STARTER_EVICT        # should we evict at all?
STARTER_WANT_VACATE  # if so, should we do a soft or hard eviction?
STARTER_KILL         # if we're soft evicting, should we move to hard?


an example of how you might use these:

STARTER_EVICT = ImageSize > (Memory * 1024)
STARTER_WANT_VACATE = True
STARTER_KILL = (CurrentTime - EnteredCurrentState) > 5 * $(MINUTE)

that would mean: evict any job where the image size has grown larger
than the allocated memory for this virtual machine.  do soft evict at
first, but if that takes more than 5 minutes, hard-kill the job.
(unfortunately, the ImageSize is computed/specified in kbytes, while
Memory uses megs, which is why you need the factor of 1024... future
versions of condor will avoid this problem).


NOTE: all of this would only be added to the starter that manages
vanilla, java, MPI and local universes.  i.e. these features would NOT
be available for standard or PVM universe.

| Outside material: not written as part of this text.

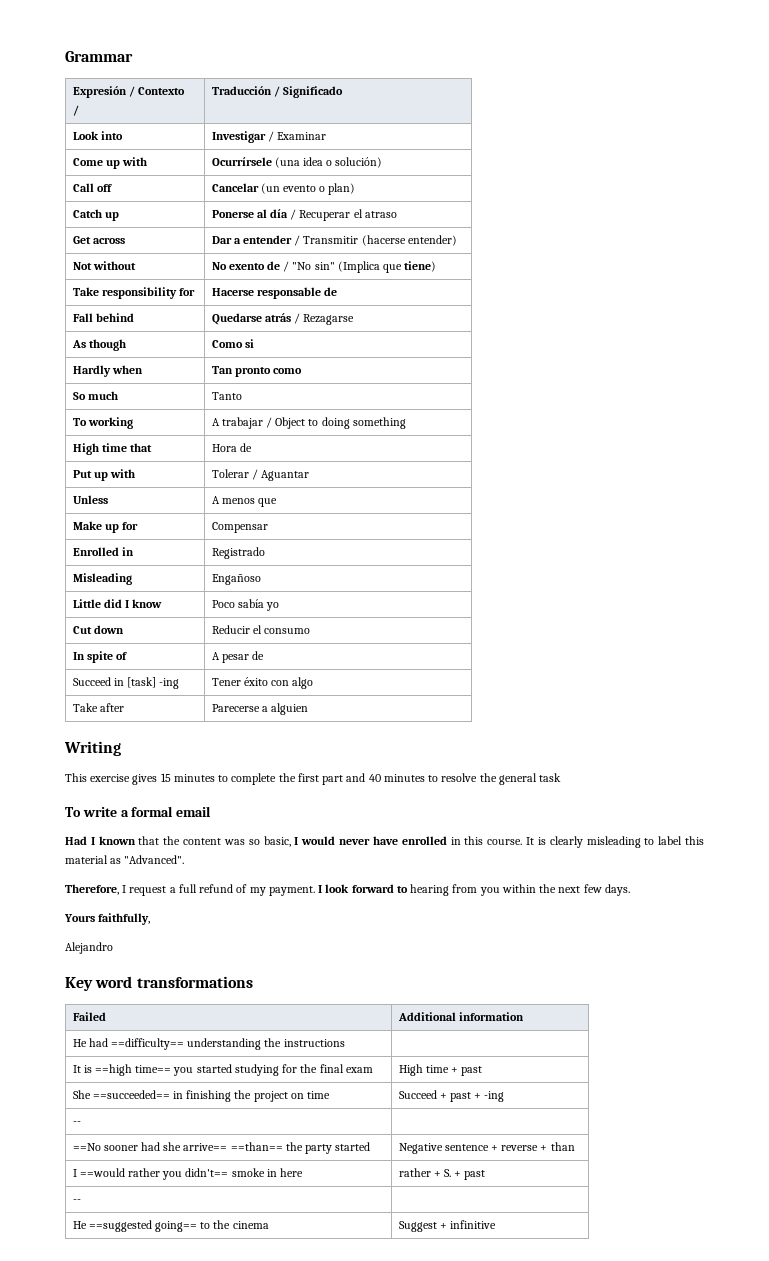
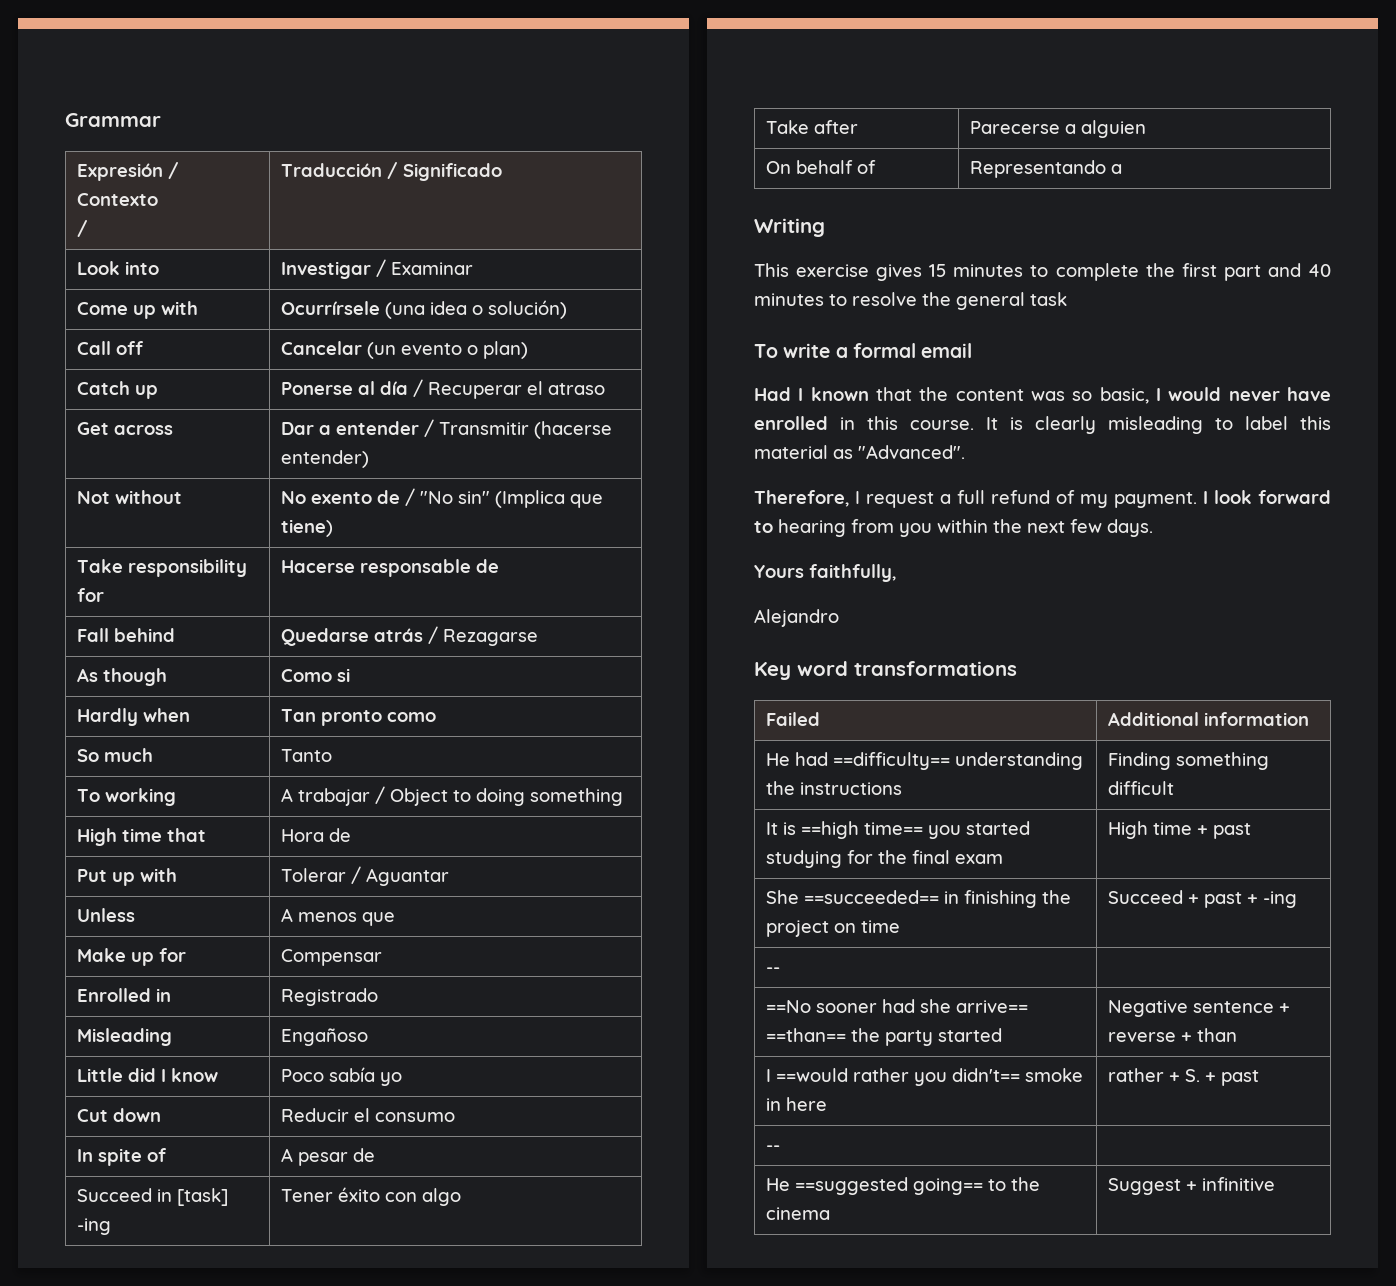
+ On behalf of | Representando a
- He had ==difficulty== understanding the instructions |
+ He had ==difficulty== understanding the instructions | Finding something difficult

one undecided issue is if the starter should notify the startd when it
decides to change the job state, so that the startd's state/activity
could reflect what the starter is doing.  if we make no such attempt,
the startd will still report the virtual machine as "Claimed/Busy",
even though the starter might be evicting the job.  however, adding
this kind of reporting would involve additional complications in the
startd and would delay providing this functionality, so if we do it,
it should probably be a "phase 2" change, something we can do
seperately, after we get the initial changes outlined above working.